Only negative thing I can imagine is the paint vaporizing. Just get the turbo ceramic-coated. Its like a white "paint" that keeps heat from disseminating too much from the turbo.


----------



## NotAnotherHonda (Aug 7, 2003)

like i said, im not too interested in heat dissipation at the time being...only to get rid of the nasty ass brown stuff...ill ceramic coat when i get the money....
tommy


----------



## dave_f (Dec 11, 2002)

I hit the hot side of my turbo with some high temp paint. it will smoke a little at first as the paint cures... but it should be alright after that. The paint will last for a while, but will eventually burn off.
-dave



NotAnotherHonda said:


> like i said, im not too interested in heat dissipation at the time being...only to get rid of the nasty ass brown stuff...ill ceramic coat when i get the money....
> tommy


----------



## chimmike (Oct 17, 2002)

Harris said:


> Only negative thing I can imagine is the paint vaporizing. Just get the turbo ceramic-coated. Its like a white "paint" that keeps heat from disseminating too much from the turbo.


ceramic coating won't last long on a turbo. Hell, look at the HS manifolds after a month or two....it's magnified on turbos.


Either a JET or HPC coat are the best/only options....maybe swain.

any paint will burn right off on the first run.


----------



## chimmike (Oct 17, 2002)

NotAnotherHonda said:


> like i said, im not too interested in heat dissipation at the time being...only to get rid of the nasty ass brown stuff...ill ceramic coat when i get the money....
> tommy


the nasty brown stuff is called "rust" its what happens when metal (or cast iron in the case of the exhaust housing) oxidizes and rusts.


----------



## Harris (Nov 11, 2002)

chimmike said:


> the nasty brown stuff is called "rust" its what happens when metal (or cast iron in the case of the exhaust housing) oxidizes and rusts.



LOL! We don't have to get that basic now, do we? 
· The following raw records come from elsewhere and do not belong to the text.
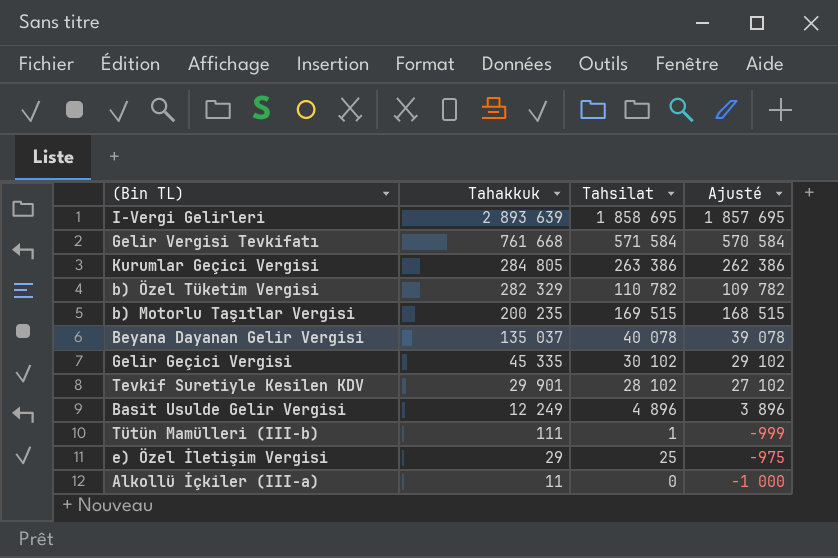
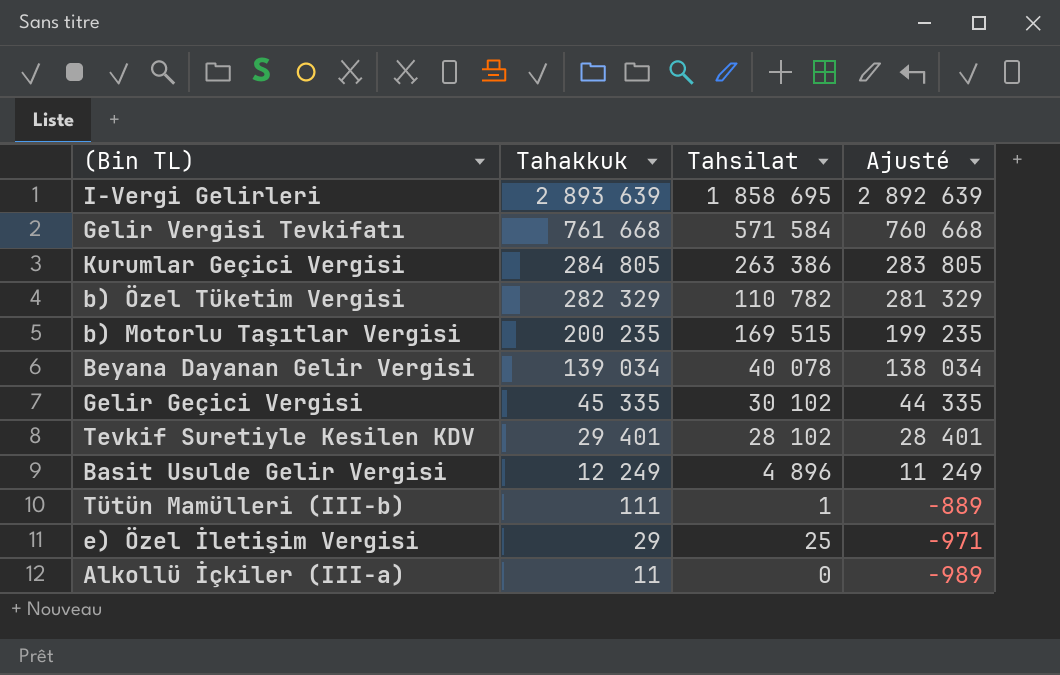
column Ajusté | formula: [Tahsilat] - 1000 -> [Tahakkuk] - 1000
Beyana Dayanan Gelir Vergisi | Tahakkuk: 135 037 -> 139 034
Tevkif Suretiyle Kesilen KDV | Tahakkuk: 29 901 -> 29 401

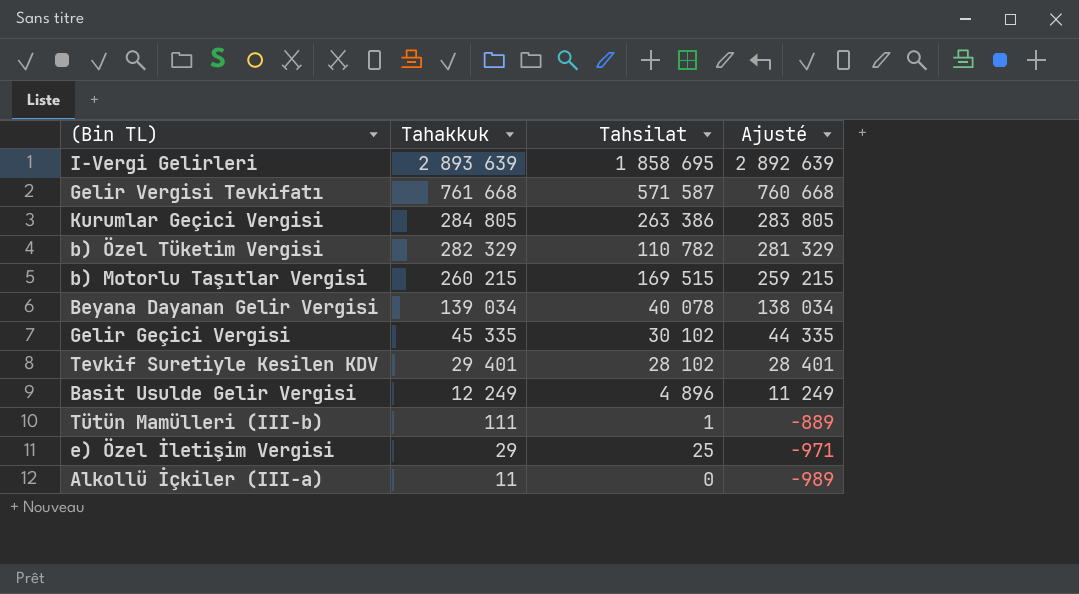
Gelir Vergisi Tevkifatı | Tahsilat: 571 584 -> 571 587
b) Motorlu Taşıtlar Vergisi | Tahakkuk: 200 235 -> 260 215
b) Motorlu Taşıtlar Vergisi | Ajusté: 199 235 -> 259 215

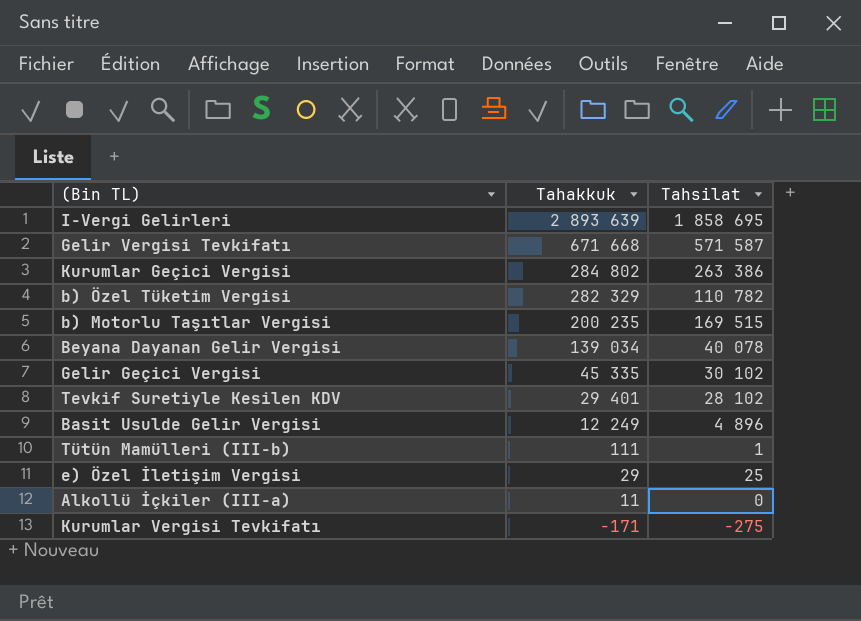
column Ajusté | formula: [Tahakkuk] - 1000 -> none
Gelir Vergisi Tevkifatı | Tahakkuk: 761 668 -> 671 668
Kurumlar Geçici Vergisi | Tahakkuk: 284 805 -> 284 802
b) Motorlu Taşıtlar Vergisi | Tahakkuk: 260 215 -> 200 235
row Kurumlar Vergisi Tevkifatı: none -> -171 | -275

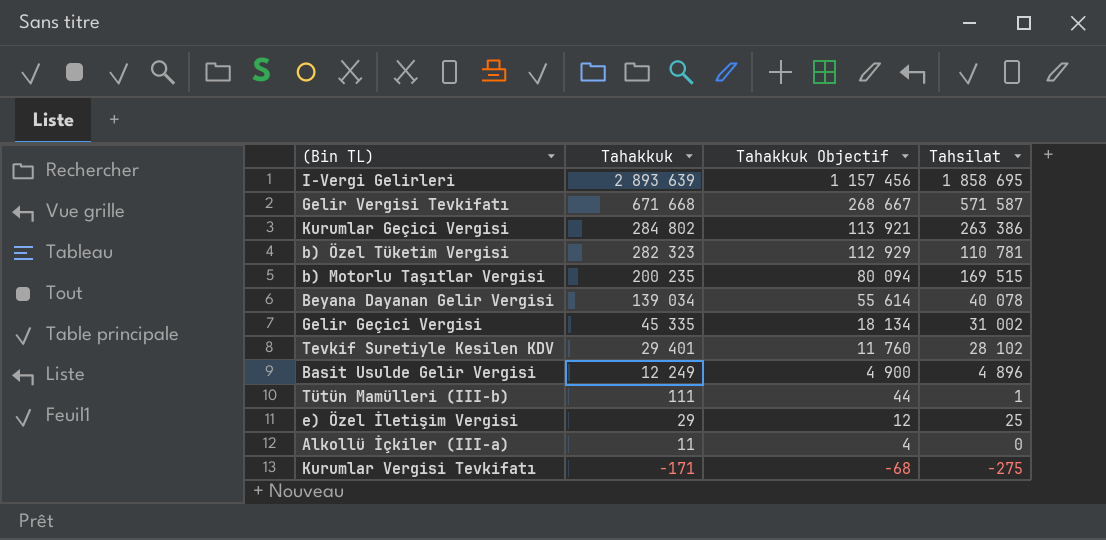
column Tahakkuk Objectif | formula: none -> [Tahakkuk] * 0,4
b) Özel Tüketim Vergisi | Tahakkuk: 282 329 -> 282 323
b) Özel Tüketim Vergisi | Tahsilat: 110 782 -> 110 781
Gelir Geçici Vergisi | Tahsilat: 30 102 -> 31 002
Anyway, I was always under the impression that ceramic coating lasts as long as Swain coatings, only that its a cheaper alternative and not as effective as Swain. Hmm, always something new to learn. Thanks for your input on that though.


----------



## chimmike (Oct 17, 2002)

Harris said:


> LOL! We don't have to get that basic now, do we?
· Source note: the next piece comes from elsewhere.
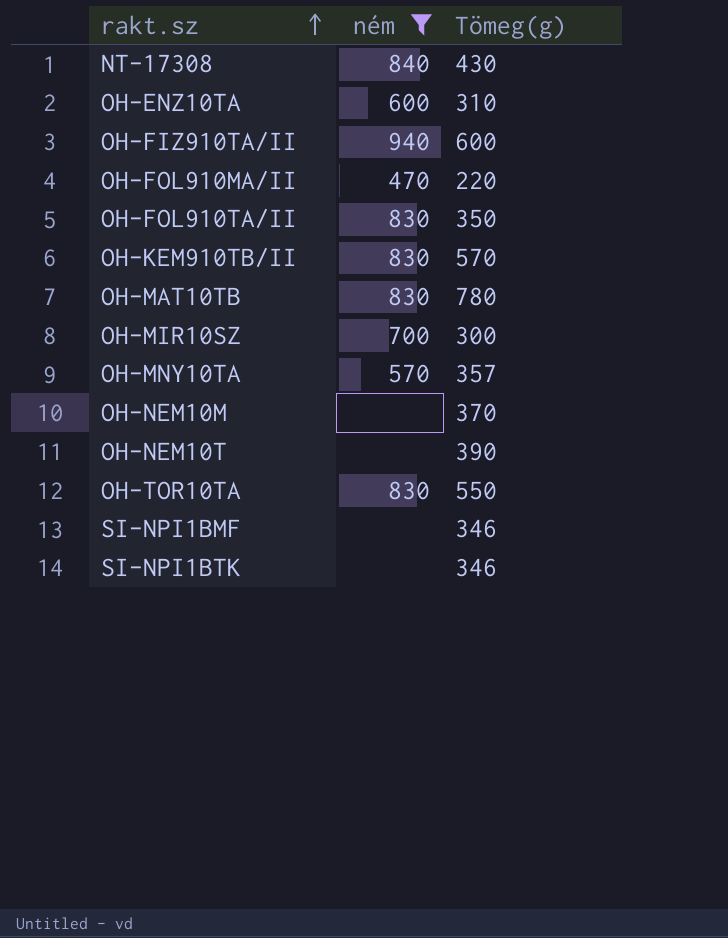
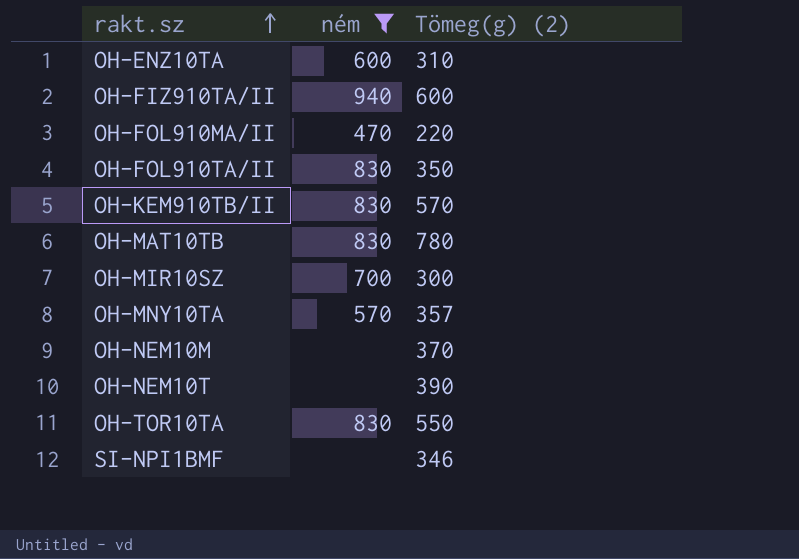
column name: Tömeg(g) -> Tömeg(g) (2)
row NT-17308: 840 | 430 -> none
row SI-NPI1BTK: none | 346 -> none

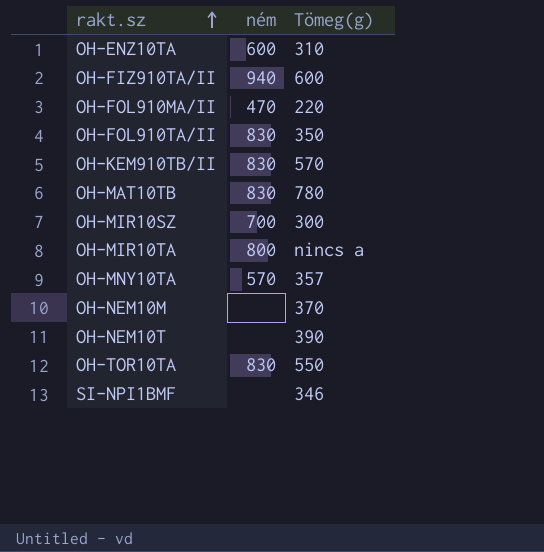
filter: ném != 800 -> none
column name: Tömeg(g) (2) -> Tömeg(g)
With Tommy, you really, really have to, because he has a hard time understanding


----------



## NotAnotherHonda (Aug 7, 2003)

HAHAHAHA...mike acts like he understands about this rust situation, but with all that "rust" under his hood, i thought maybe he didnt  hahaha...jk mikey boy...ill paint your manifold and turbo at the same time of you want....HAHAHA
tommy


----------



## chimmike (Oct 17, 2002)

you mean to cover the rust and burnt paint that is on the manifold already? LOL


----------



## NotAnotherHonda (Aug 7, 2003)

yea i mean the burnt paint...oh, maybe i can go to the store and get a bottle of red paint, to finish off those letters on your valve cover  hahaha...jjjjjjjjjjjjjjjjjjjjjjk
tommy


----------



## chimmike (Oct 17, 2002)

lol. Now I wish I hadn't done that, to be honest.


----------



## NotAnotherHonda (Aug 7, 2003)

yea i did that to my first valve cover...i had to scrape it off with a razor blade hahaha


----------



## NotAnotherHonda (Aug 7, 2003)

what i dont understand is---how can there be paint that is used for grilles that are on red hot fire, and last months and months, but a turbo with the same paint wont last "one run"...please explain


----------



## dave_f (Dec 11, 2002)

most of those barbeque paints are only rated to about 1200 degrees F... which is fine for most barbeques . The manifold temperature on a turbo can surpass 1200.
-dave





NotAnotherHonda said:


> what i dont understand is---how can there be paint that is used for grilles that are on red hot fire, and last months and months, but a turbo with the same paint wont last "one run"...please explain


----------



## morepower2 (Apr 19, 2002)

NotAnotherHonda said:


> ok..i got my t25, its in excellent working condition, but the hot side is all brown......now i cant afford to jet hot coat it right now, so is it a good idea to paint the hot side with like 1200 degree paint? all i want is black, and i know it wont make the underhood temps go down any, but it will look better anyways...what do you guys think?
> tommy


If you buy the good VHT cermic stuff and sandblast the housing to get off all the rust, then apply thin coats and cure it excatly like the intructions, it will last for a while.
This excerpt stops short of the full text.